We expect to continue to experience net operating losses for the foreseeable future. Historically, we have relied upon outside investor funds to maintain our operations and develop our business. We anticipate raising additional capital within the next twelve months from investors for working capital as well as to fund our research and development programs, although we can provide no assurance whether additional funds will be available on terms acceptable to us, if at all.

Cash Flows for the Year Ended December 31, 2009

At December 31, 2009, we had working capital of approximately $6.1 million, as compared to approximately $2.5 million at December 31, 2008. During the twelve months ended December 31, 2009, we experienced negative cash flows from operations of approximately $8.5 million, and we used approximately $6.9 million in investing activities while adding approximately $19.3 million from financing activities.

Net cash used in operating activities in 2009 was approximately $8.5 million, compared to approximately $8.2 million in 2008. The increase in cash used was primarily a result of an increase in operating expenses.

Net cash used in investing activities in 2009 increased approximately $5.3 million to approximately $6.9 million from approximately $1.6 million in 2008 as a result of an increase in the purchase of restricted certificates of deposit.

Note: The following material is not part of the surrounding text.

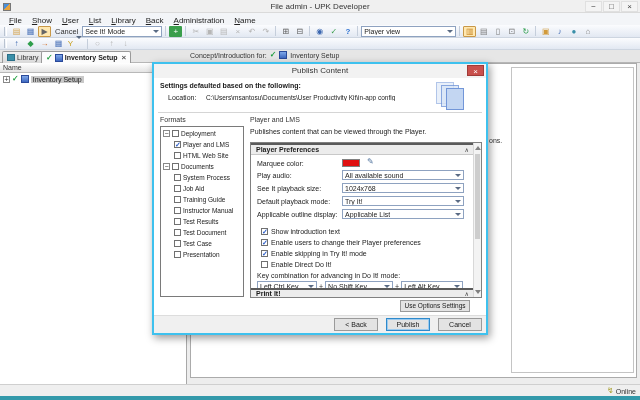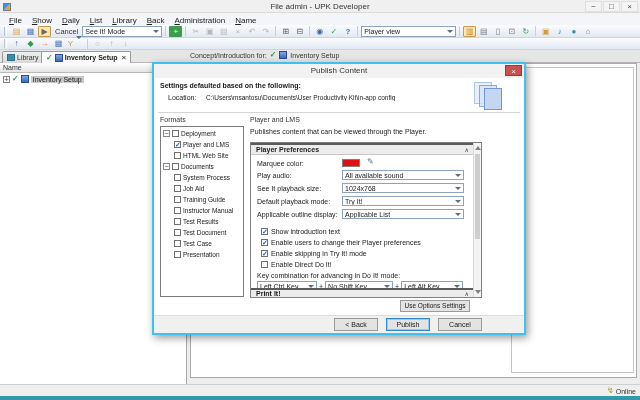"Daily" span.mitem { text: Daily -> User }
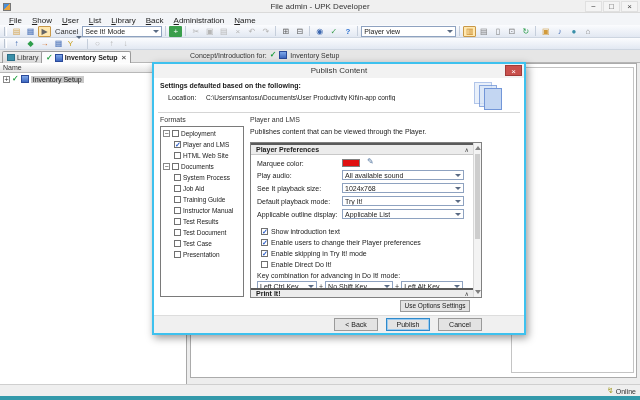"Publish Content" .dialog { width: 374px -> 336px }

Net cash provided by financing activities in 2009 increased approximately $9.6 million to approximately $19.3 million from approximately $9.7 million in 2008. The increase was primarily a result of an increase in net proceeds from the sale of our common stock offset by the repayment of our credit line of $250,000 and the payment of $175,000 for the repurchase of Common Stock.

Off-Balance Sheet Arrangements

We currently have no off-balance sheet arrangements.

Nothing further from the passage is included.